The compilation was OK and I can run it with single core. But I got problem when I set it to run on 2 cores with both QEMU and VMware.
The following is my problem and questions (I wrote to the owner of that project Mr. Alex Smith but got no reply, seems he is happy with his Christmas!):
1. If I set the virtual machine to have 1 processor with 1 core, then everything works fine; I could see the shell with the beautiful Logo.

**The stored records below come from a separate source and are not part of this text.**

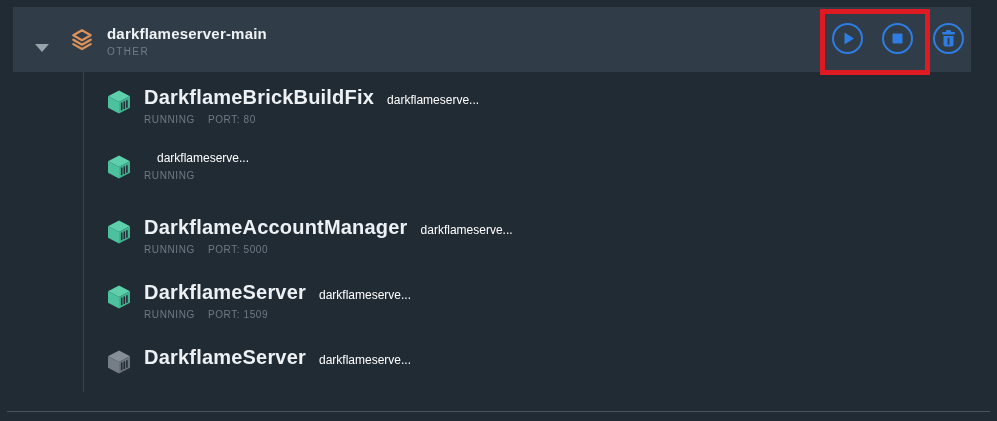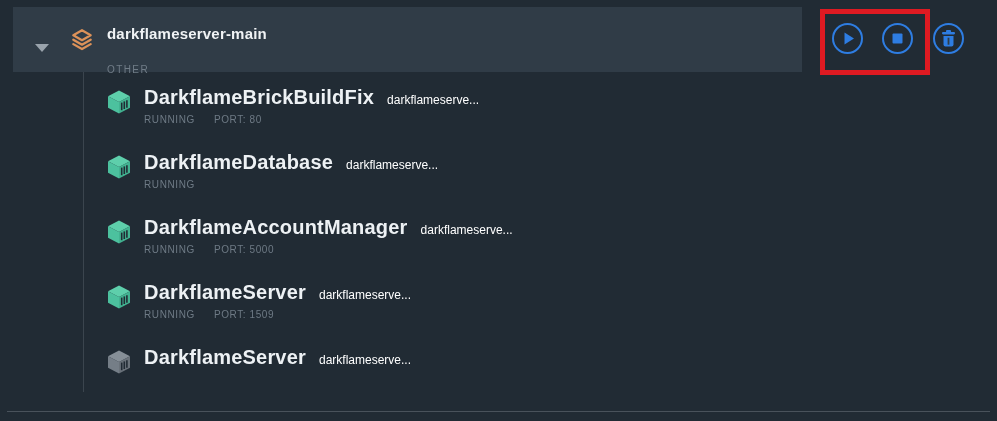"darkflameserver-main" .header-bar { width: 789px -> 958px }
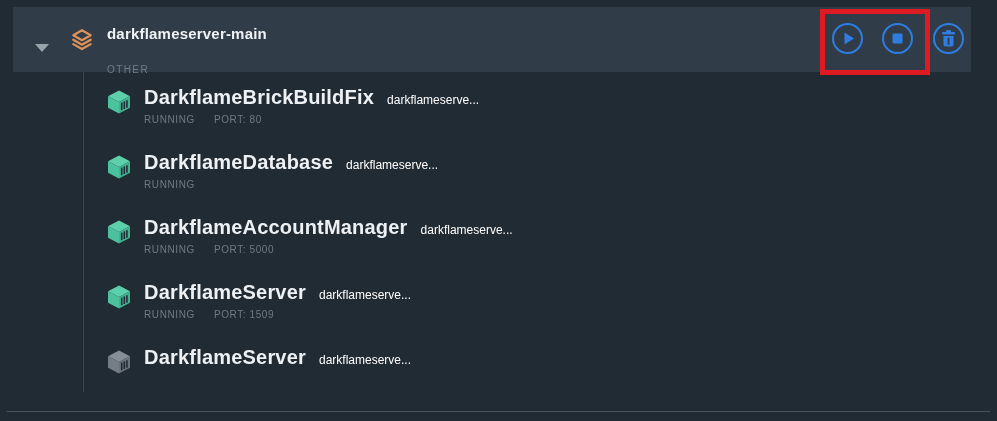"OTHER" .header-subtitle { margin-top: 22px -> 4px }
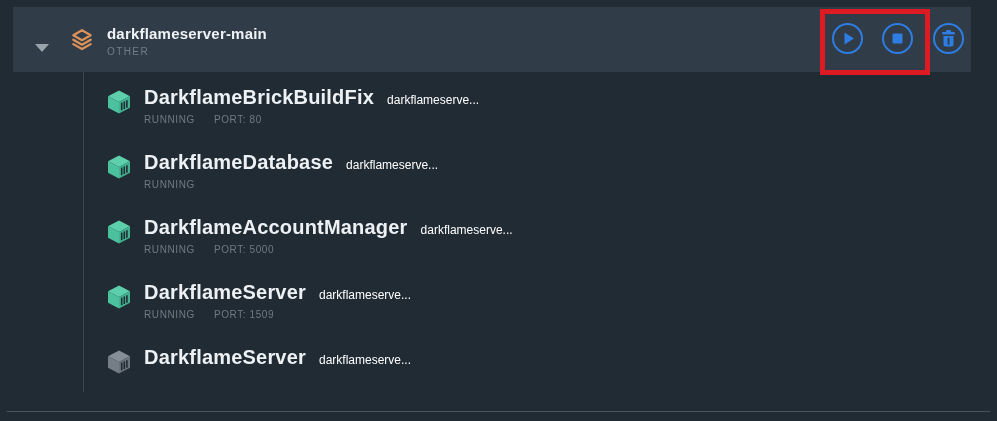"PORT: 80" .container-port { margin-left: 19px -> 13px }
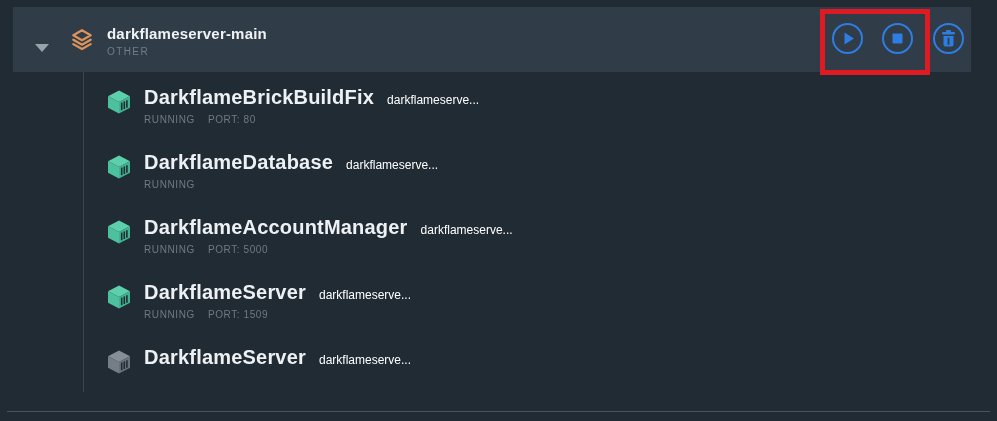"DarkflameDatabase" span.container-name { html: <span>DarkflameDatabase</span> -> none }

2. Then I set the virtual machine with 1 processor and with 2 cores to match my host machine. Now I got a problem that I can only start the BSP, the AP always timeout; And then the fatal error trapped me in the KDBG (another nice thing I like). From the Vmware log I can see the following:
[
Dec 27 13:42:52.759: vcpu-1| ------MONITOR RING BUFFER START(entries=256, indexUnwrapped 6 entrySz=64)-----
Dec 27 13:42:52.759: vcpu-1| 005 --- CS:XIP 0700 0000004c SS:XSP 0000 0000fffe #TRIPLE 000d CPL0 PROT 16-bit fluff=0000 brCnt=-1
Dec 27 13:42:52.759: vcpu-1| 004 --- CS:XIP 0700 0000004c SS:XSP 0000 0000fffe #DF 000d CPL0 PROT 16-bit fluff=0000 brCnt=-1
Dec 27 13:42:52.759: vcpu-1| 003 --- CS:XIP 0700 0000004c SS:XSP 0000 0000fffe NESTED #GP error= 006a CPL0 PROT 16-bit fluff=0000 brCnt=-1
Dec 27 13:42:52.759: vcpu-1| 002 --- CS:XIP 4010 fffffffffc25a6aa SS:XSP 4018 fffffffffc008b78 excNum 00e eflags 00010646 errCode 0000 brCnt=-1 la 40000004068
Dec 27 13:42:52.759: vcpu-1| 001 --- CS:XIP 0700 0000004c SS:XSP 0000 0000fffe #GP error= 0008 CPL0 PROT 16-bit fluff=0000 brCnt=-1
Dec 27 13:42:52.759: vcpu-1| 000 --- CS:XIP 0700 0000004c SS:XSP 0000 0000fffe FARCALL/JMP PRE SELECTOR=0008 CPL0 PROT 16-bit fluff=0000 brCnt=-1
Dec 27 13:42:52.759: vcpu-1| ------MONITOR RING BUFFER END----------
]
So it seems something serious happened during a JMP.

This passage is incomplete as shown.